[Start of Attachment]
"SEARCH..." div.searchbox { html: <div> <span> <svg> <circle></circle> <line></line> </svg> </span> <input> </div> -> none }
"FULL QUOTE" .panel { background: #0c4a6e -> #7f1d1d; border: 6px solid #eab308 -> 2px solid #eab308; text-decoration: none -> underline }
[End of Attachment]
[Start of Attachment]
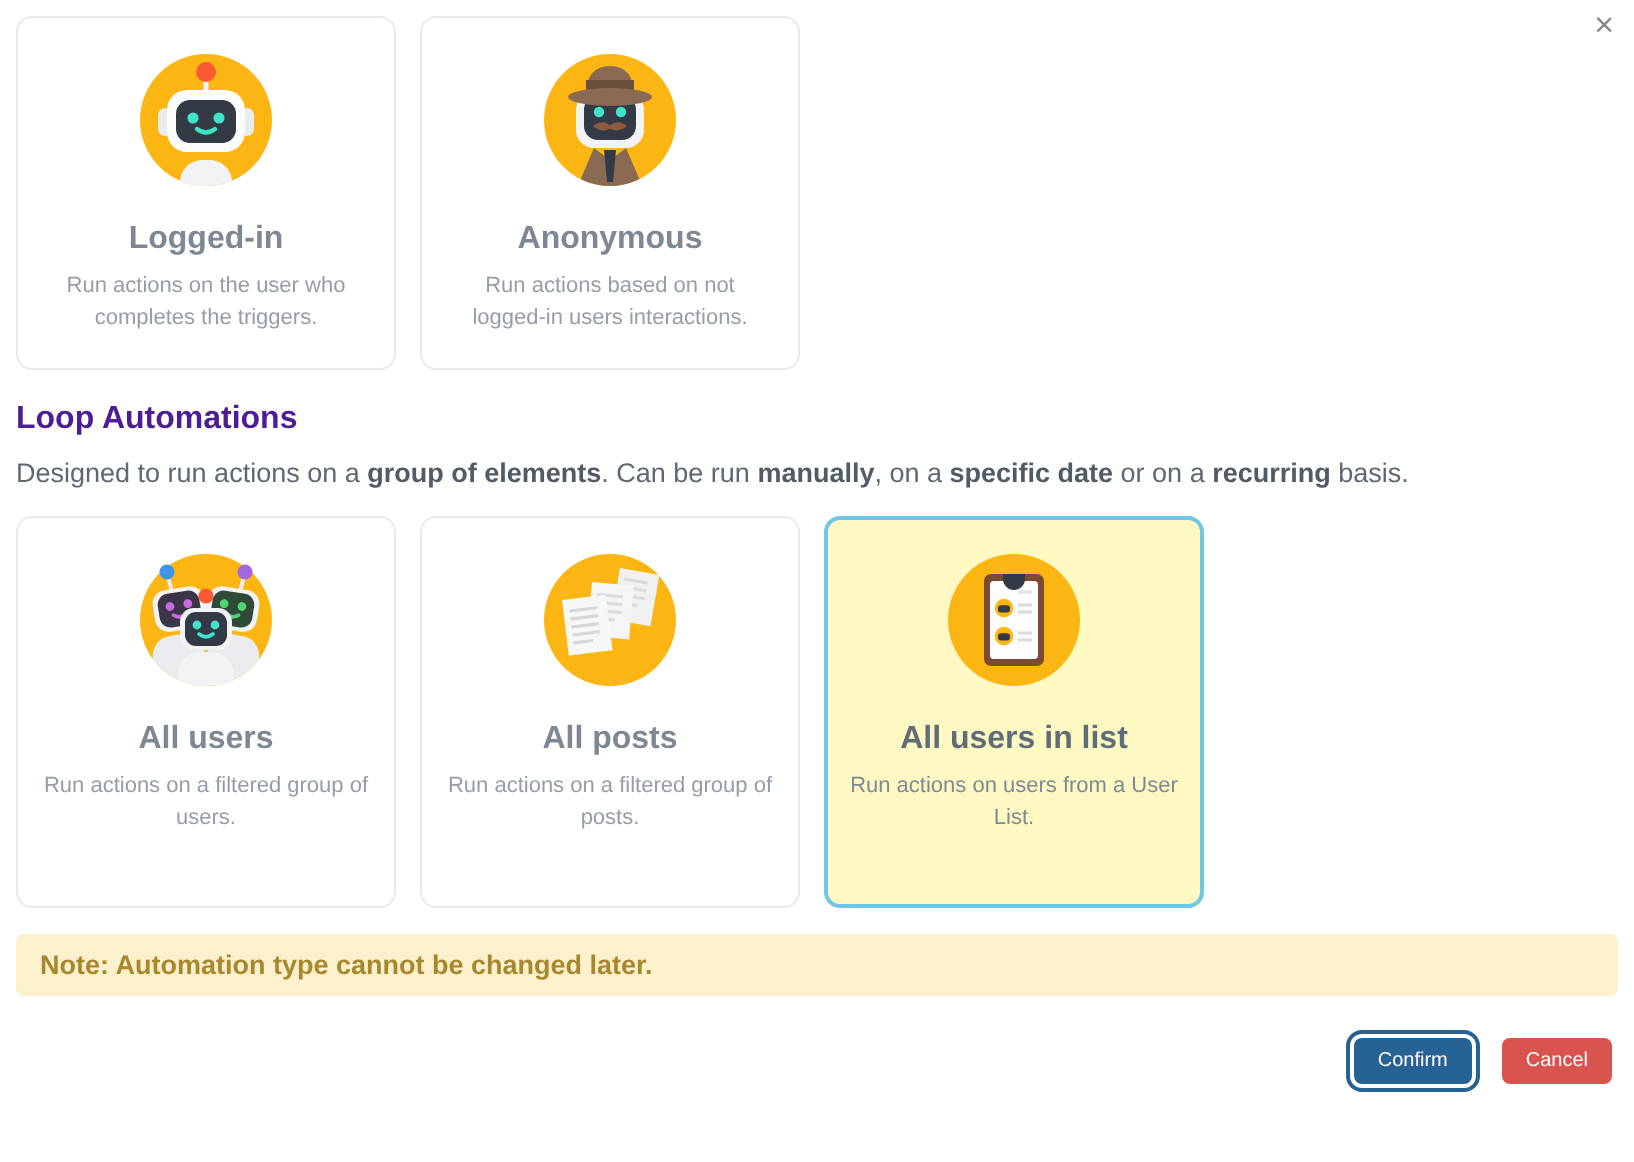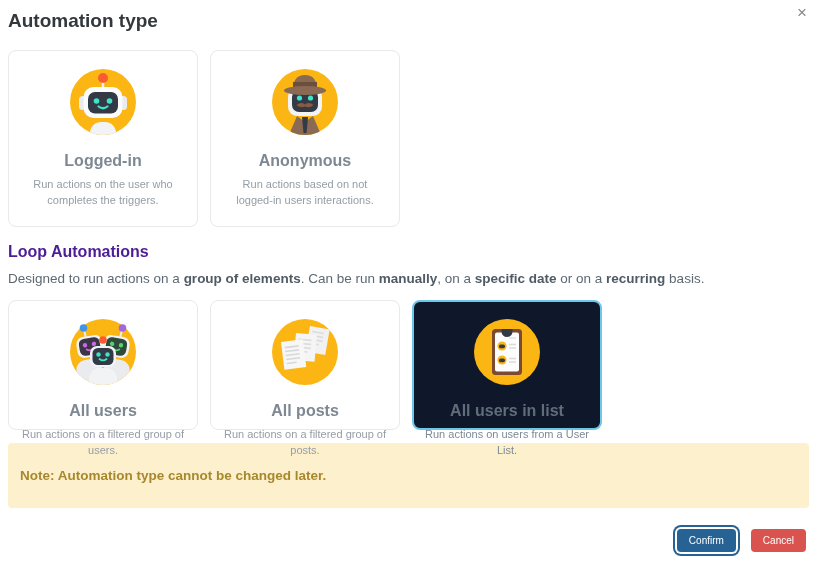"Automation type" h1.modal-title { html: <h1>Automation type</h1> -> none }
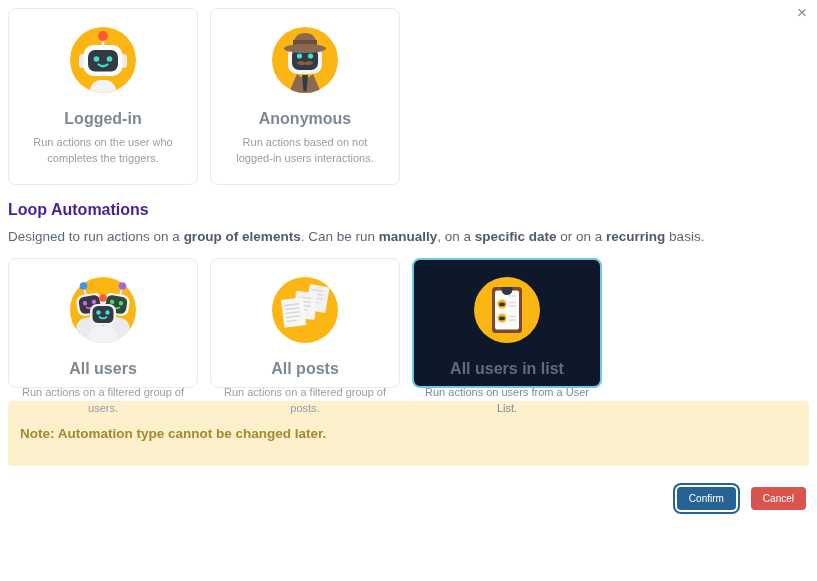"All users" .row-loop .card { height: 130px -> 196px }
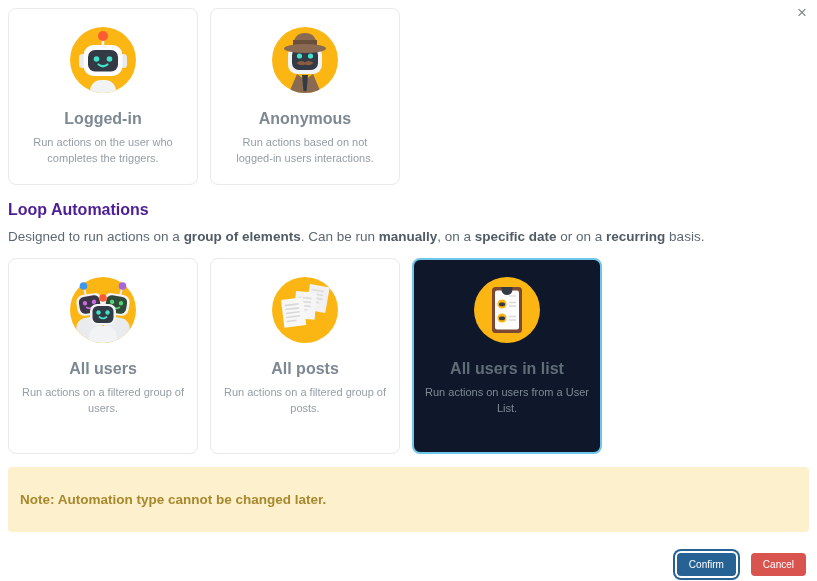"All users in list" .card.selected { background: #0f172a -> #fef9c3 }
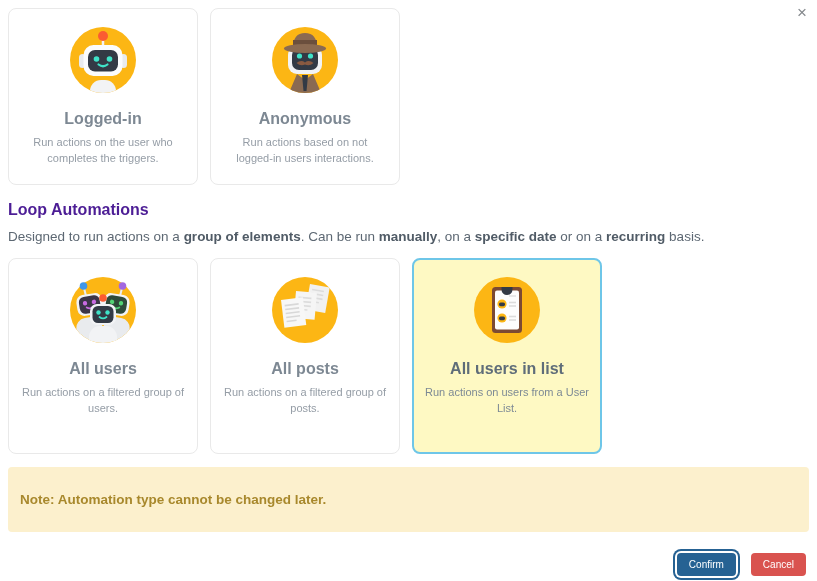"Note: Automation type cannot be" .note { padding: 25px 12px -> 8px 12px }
[End of Attachment]
→ **Task statement**: Take exactly the lines from the one containing "html: <div> <span>" through the one containing "background: #0c4a6e ->" in the data above, and output them with nothing added.

→ **Answer below**:
"SEARCH..." div.searchbox { html: <div> <span> <svg> <circle></circle> <line></line> </svg> </span> <input> </div> -> none }
"FULL QUOTE" .panel { background: #0c4a6e -> #7f1d1d; border: 6px solid #eab308 -> 2px solid #eab308; text-decoration: none -> underline }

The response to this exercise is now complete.